Problem requirements: Restate all of the entries exactly. Any picture in them should be skipped.

Data records:
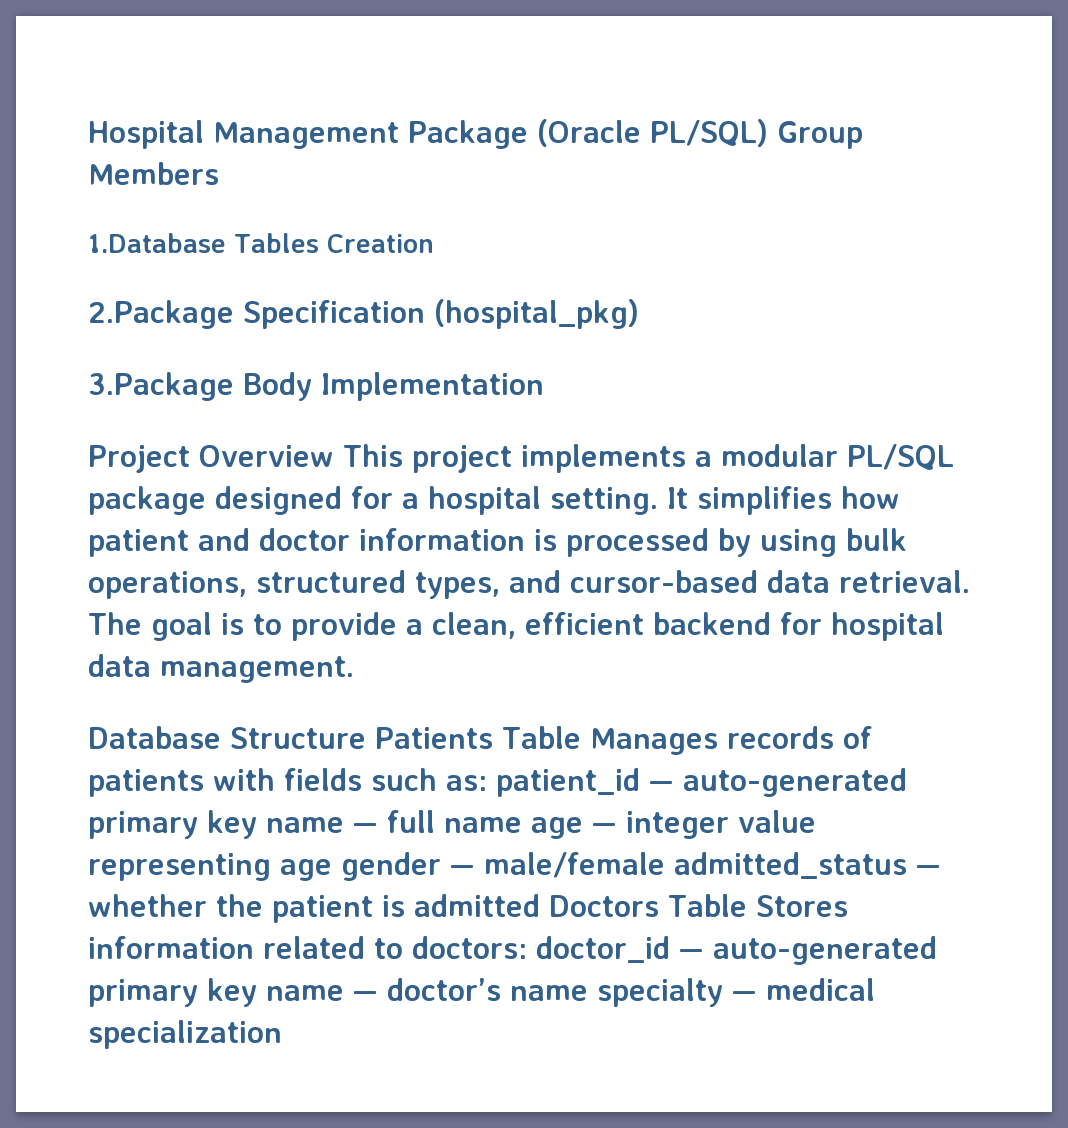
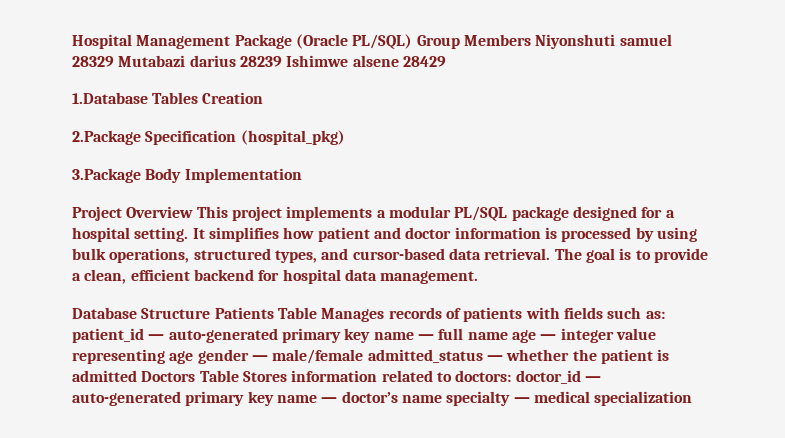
- Hospital Management Package (Oracle PL/SQL) Group Members
+ Hospital Management Package (Oracle PL/SQL) Group Members Niyonshuti samuel 28329 Mutabazi darius 28239 Ishimwe alsene 28429

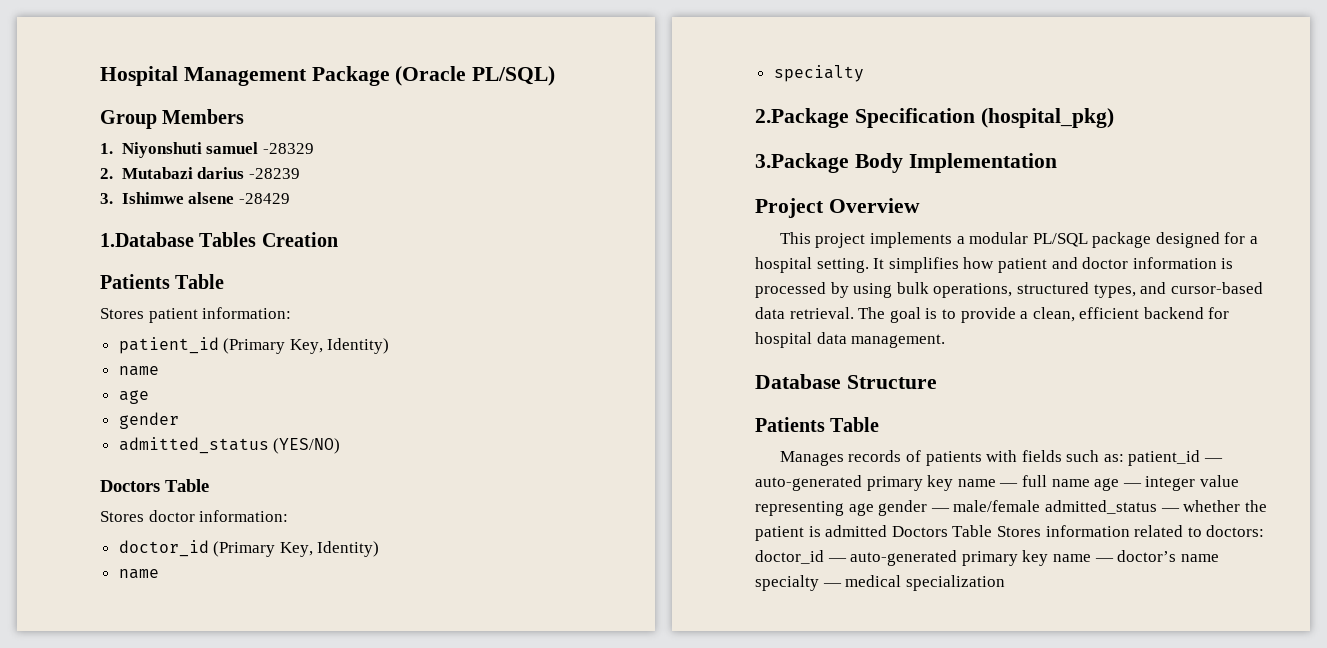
- Hospital Management Package (Oracle PL/SQL) Group Members Niyonshuti samuel 28329 Mutabazi darius 28239 Ishimwe alsene 28429
+ Hospital Management Package (Oracle PL/SQL)
+ Group Members
+ 1. Niyonshuti samuel -28329
+ 2. Mutabazi darius -28239
+ 3. Ishimwe alsene -28429
  1.Database Tables Creation
+ Patients Table
+ Stores patient information:
+ patient_id (Primary Key, Identity)
+ name
+ age
+ gender
+ admitted_status (YES/NO)
+ Doctors Table
+ Stores doctor information:
+ doctor_id (Primary Key, Identity)
+ name
+ specialty
- Project Overview This project implements a modular PL/SQL package designed for a hospital setting.
+ Project Overview
+ This project implements a modular PL/SQL package designed for a hospital setting.
- Database Structure Patients Table Manages records of patients with fields such as: patient_id — auto-generated primary key name — full name age — integer value representing age gender — male/female admitted_status — whether the patient is admitted Doctors Table Stores information related to doctors: doctor_id — auto-generated primary key name — doctor’s name specialty — medical specialization
+ Database Structure
+ Patients Table
+ Manages records of patients with fields such as: patient_id — auto-generated primary key name — full name age — integer value representing age gender — male/female admitted_status — whether the patient is admitted Doctors Table Stores information related to doctors: doctor_id — auto-generated primary key name — doctor’s name specialty — medical specialization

Exercise result:
- Hospital Management Package (Oracle PL/SQL) Group Members
+ Hospital Management Package (Oracle PL/SQL) Group Members Niyonshuti samuel 28329 Mutabazi darius 28239 Ishimwe alsene 28429

- Hospital Management Package (Oracle PL/SQL) Group Members Niyonshuti samuel 28329 Mutabazi darius 28239 Ishimwe alsene 28429
+ Hospital Management Package (Oracle PL/SQL)
+ Group Members
+ 1. Niyonshuti samuel -28329
+ 2. Mutabazi darius -28239
+ 3. Ishimwe alsene -28429
  1.Database Tables Creation
+ Patients Table
+ Stores patient information:
+ patient_id (Primary Key, Identity)
+ name
+ age
+ gender
+ admitted_status (YES/NO)
+ Doctors Table
+ Stores doctor information:
+ doctor_id (Primary Key, Identity)
+ name
+ specialty
- Project Overview This project implements a modular PL/SQL package designed for a hospital setting.
+ Project Overview
+ This project implements a modular PL/SQL package designed for a hospital setting.
- Database Structure Patients Table Manages records of patients with fields such as: patient_id — auto-generated primary key name — full name age — integer value representing age gender — male/female admitted_status — whether the patient is admitted Doctors Table Stores information related to doctors: doctor_id — auto-generated primary key name — doctor’s name specialty — medical specialization
+ Database Structure
+ Patients Table
+ Manages records of patients with fields such as: patient_id — auto-generated primary key name — full name age — integer value representing age gender — male/female admitted_status — whether the patient is admitted Doctors Table Stores information related to doctors: doctor_id — auto-generated primary key name — doctor’s name specialty — medical specialization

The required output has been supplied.